Francisco señala que los obispos deben “pretender el bien de aquellos que están arraigados en la forma anterior de celebración y necesitan regresar a su debido tiempo al rito romano promulgado por los santos Pablo VI y Juan Pablo II”. Al prescribir cómo proceder, concluye pidiendo a los obispos “que estén atentos para garantizar que cada liturgia se celebre con decoro y fidelidad a los libros litúrgicos promulgados después del Concilio Vaticano II, sin las excentricidades que fácilmente pueden degenerar en abusos. Formen a los seminaristas y a los nuevos sacerdotes en la fiel observancia de las prescripciones del Misal y de los libros litúrgicos”.
El pontífice atribuye el origen de Traditionis Custodes a una encuesta que la Congregación para la Doctrina de la Fe realizó entre los obispos del mundo para preguntarles con qué éxito se estaba implementando Summorum Pontificum en sus diócesis.

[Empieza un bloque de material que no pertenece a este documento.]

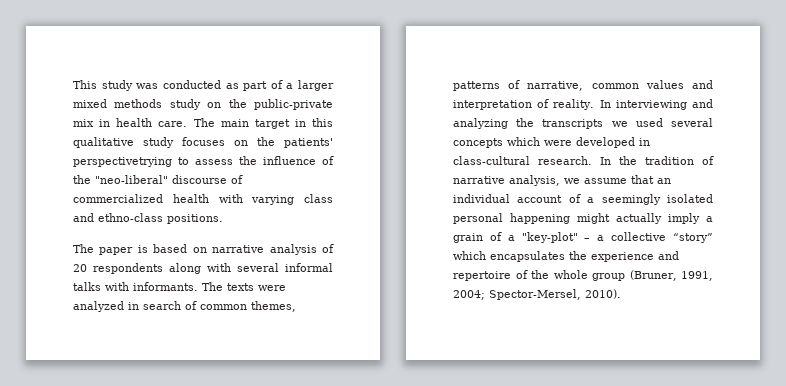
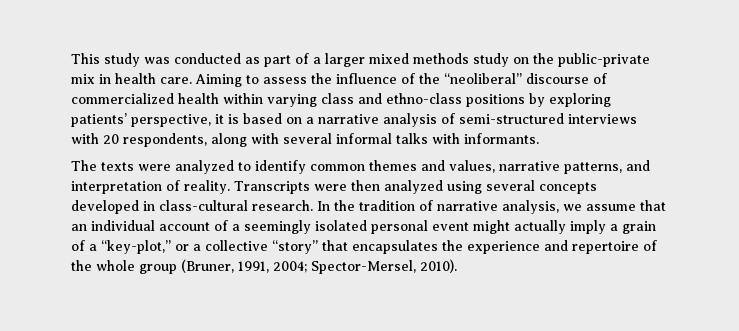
- The main target in this qualitative study focuses on the patients' perspectivetrying to assess the influence of the "neo-liberal" discourse of commercialized health with varying class and ethno-class positions.
- The paper is based on narrative analysis of 20 respondents along with several informal talks with informants. The texts were analyzed in search of common themes, patterns of narrative, common values and interpretation of reality. In interviewing and analyzing the transcripts we used several concepts which were developed in class-cultural research.
+ Aiming to assess the influence of the “neoliberal” discourse of commercialized health within varying class and ethno-class positions by exploring patients’ perspective, it is based on a narrative analysis of semi-structured interviews with 20 respondents, along with several informal talks with informants.
+ The texts were analyzed to identify common themes and values, narrative patterns, and interpretation of reality. Transcripts were then analyzed using several concepts developed in class-cultural research.
- In the tradition of narrative analysis, we assume that an individual account of a seemingly isolated personal happening might actually imply a grain of a "key-plot" – a collective “story” which encapsulates the experience and repertoire of the whole group (Bruner, 1991, 2004; Spector-Mersel, 2010).
+ In the tradition of narrative analysis, we assume that an individual account of a seemingly isolated personal event might actually imply a grain of a “key-plot,” or a collective “story” that encapsulates the experience and repertoire of the whole group (Bruner, 1991, 2004; Spector-Mersel, 2010).

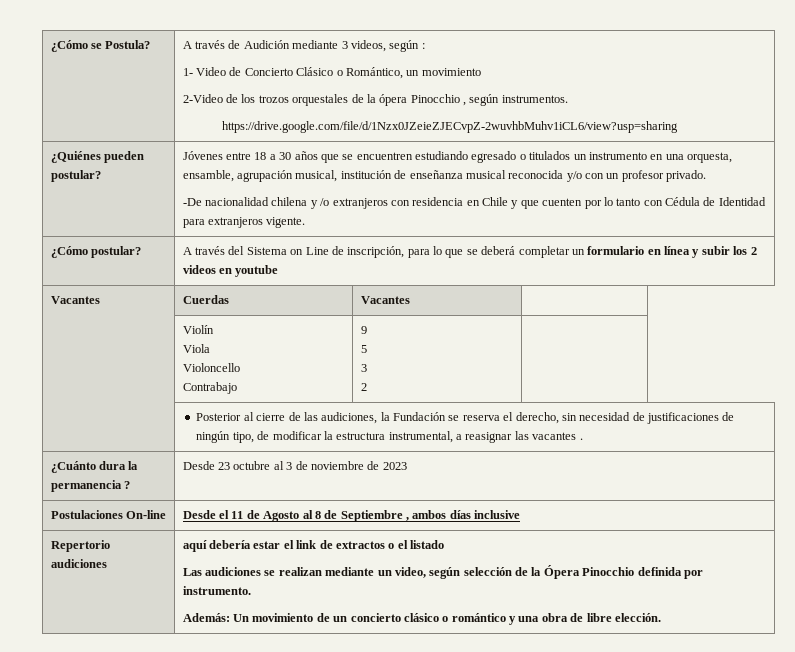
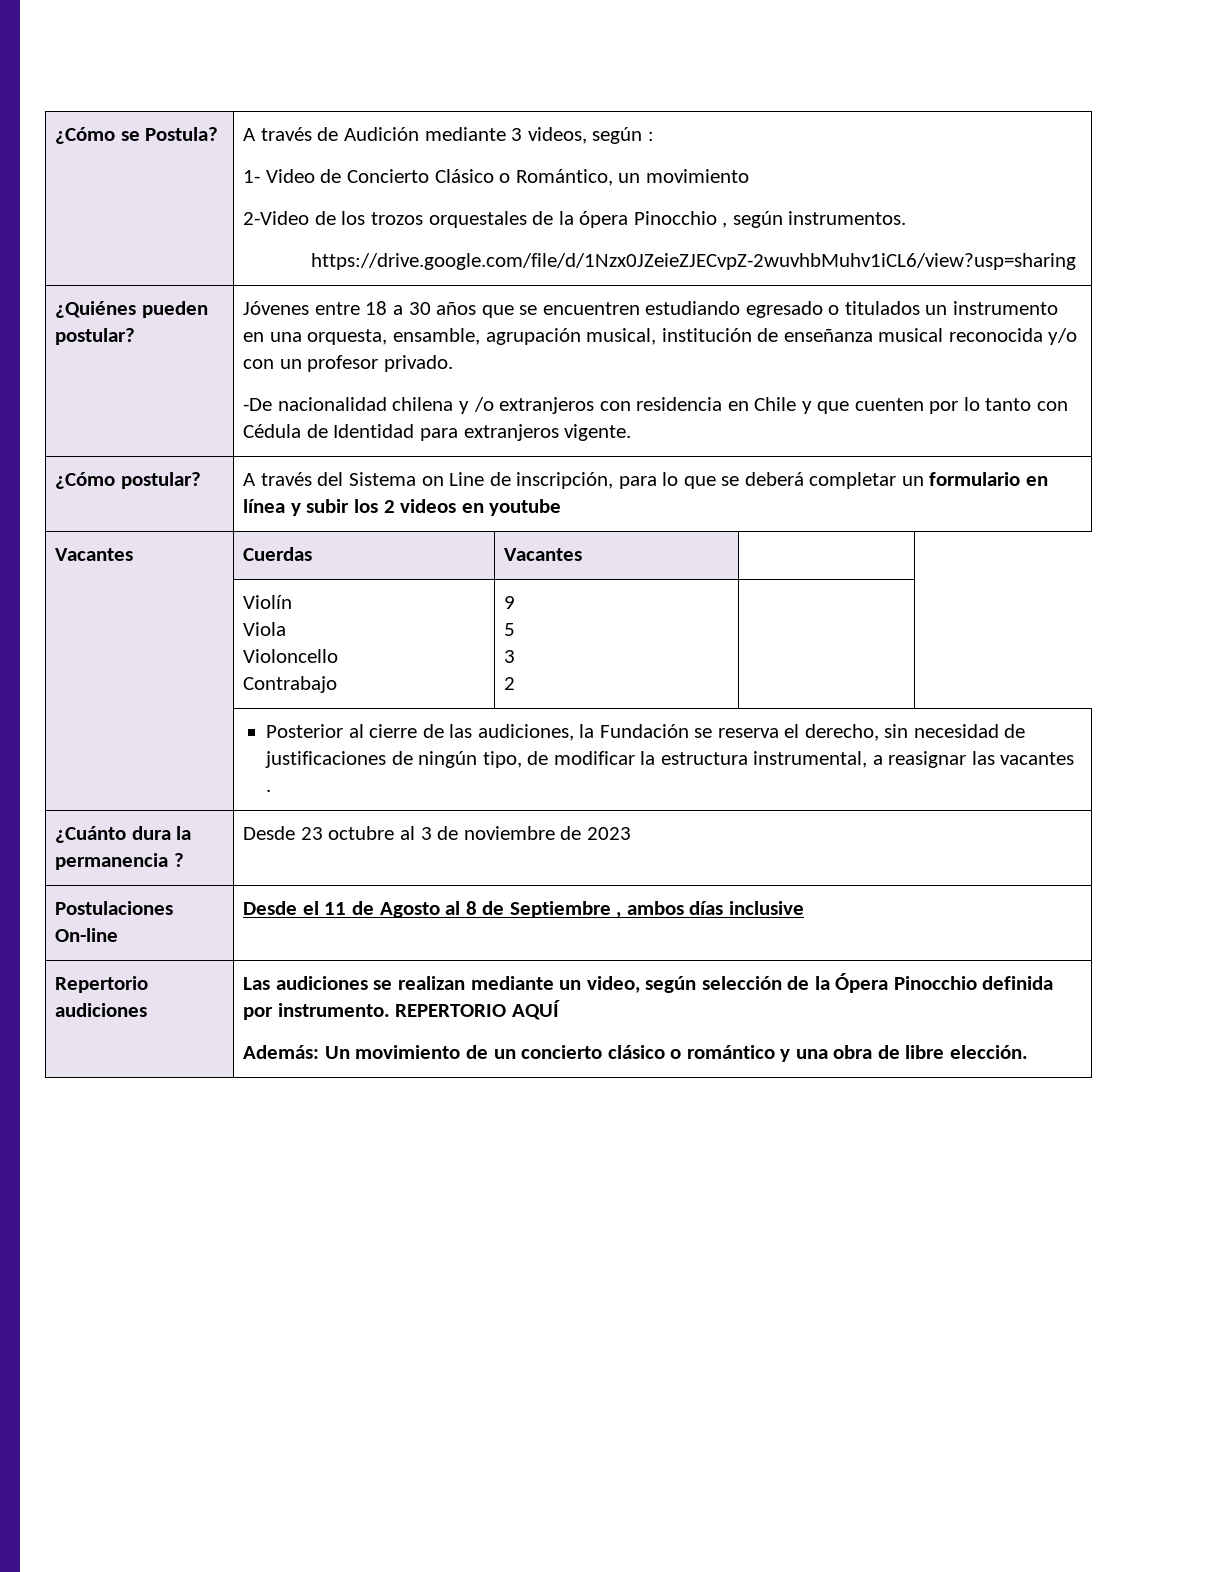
- aquí debería estar el link de extractos o el listado
+ REPERTORIO AQUÍ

Escribe: “Las respuestas revelan una situación que me preocupa y entristece y me convence de la necesidad de intervenir. Lamentablemente, a menudo se ha ignorado gravemente el objetivo pastoral de mis predecesores, que habían pretendido "hacer todo lo posible para que todos aquellos que verdaderamente poseían el deseo de la unidad pudieran permanecer en esta unidad o redescubrirla de nuevo". . Una oportunidad ofrecida por San Juan Pablo II y, con mayor magnanimidad aún, por Benedicto XVI. . . fue explotada para ampliar las brechas, reforzar las divergencias y alentar desacuerdos que dañan a la Iglesia, bloquean su camino y la exponen al peligro de la división”.
En concreto, afirma el Papa en su carta, se habían desarrollado actitudes que “a menudo se caracterizaban por un rechazo no sólo de la reforma litúrgica, sino del propio Concilio Vaticano II, afirmando, con afirmaciones infundadas e insostenibles, que traicionaba la Tradición y la 'verdadera Iglesia'”.

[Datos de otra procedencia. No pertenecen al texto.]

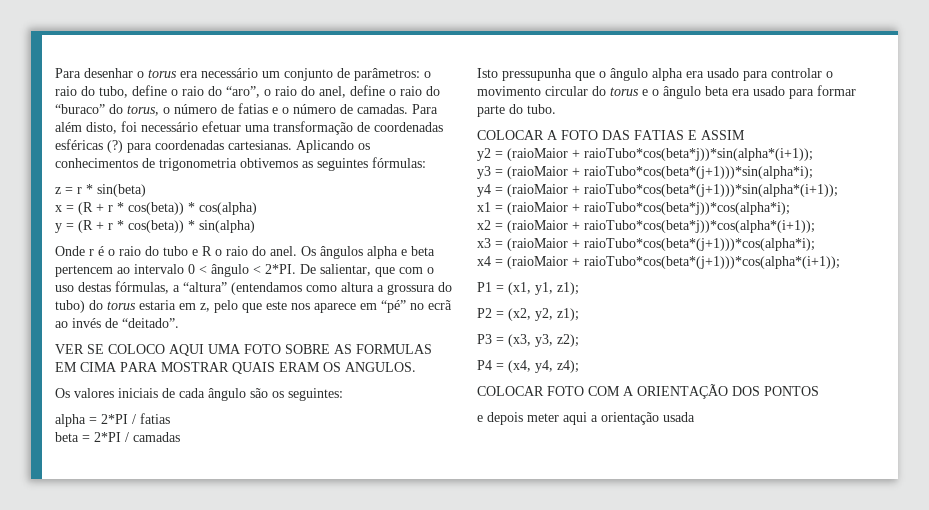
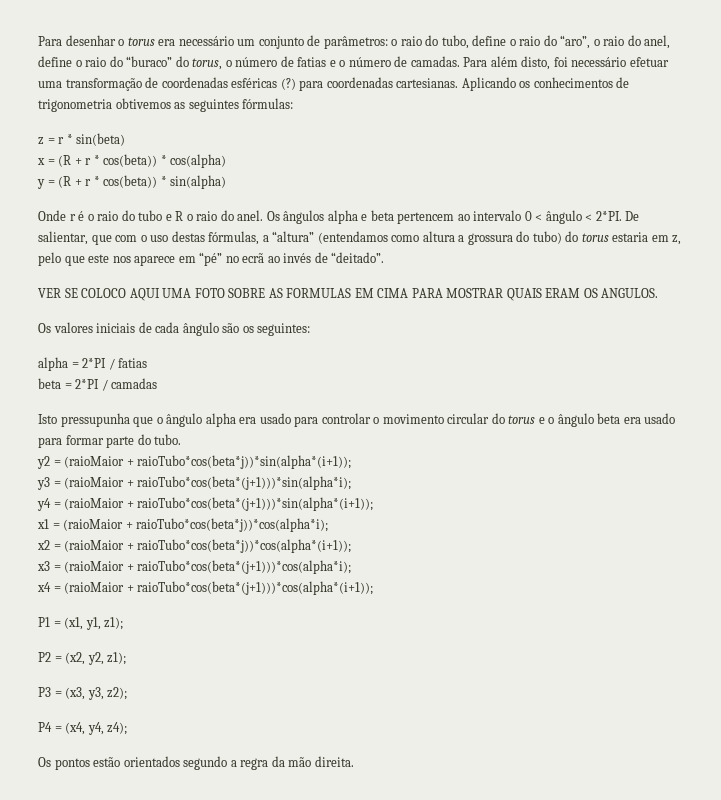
- COLOCAR A FOTO DAS FATIAS E ASSIM
- COLOCAR FOTO COM A ORIENTAÇÃO DOS PONTOS
- e depois meter aqui a orientação usada
+ Os pontos estão orientados segundo a regra da mão direita.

Se puede debatir hasta qué punto estas actitudes están presentes entre los asistentes a la liturgia tradicional. Sin embargo, el Papa afirma que consideró necesario intervenir con las nuevas normas para evitar que estas actitudes sigan creciendo y que las divisiones en el cuerpo de Cristo se agraven aún más. El motu proprio, por lo tanto, ordena a los obispos locales con grupos que celebran la liturgia tradicional que «verifiquen que estos grupos no nieguen la validez y la legitimidad de la reforma litúrgica, dictada por el Concilio Vaticano II y el magisterio de los sumos pontífices».

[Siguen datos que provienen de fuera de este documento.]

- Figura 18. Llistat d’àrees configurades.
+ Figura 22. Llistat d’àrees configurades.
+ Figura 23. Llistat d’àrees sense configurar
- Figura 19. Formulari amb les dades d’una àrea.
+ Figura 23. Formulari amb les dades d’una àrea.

Hay que tener en cuenta que en cada uno de los pontificados recientes se han producido cambios significativos en el papel de la liturgia tradicional en la vida de la Iglesia. Es probable que esto continúe en el futuro, y los futuros papas puedan optar nuevamente por ampliar las circunstancias bajo las cuales se permite la liturgia tradicional.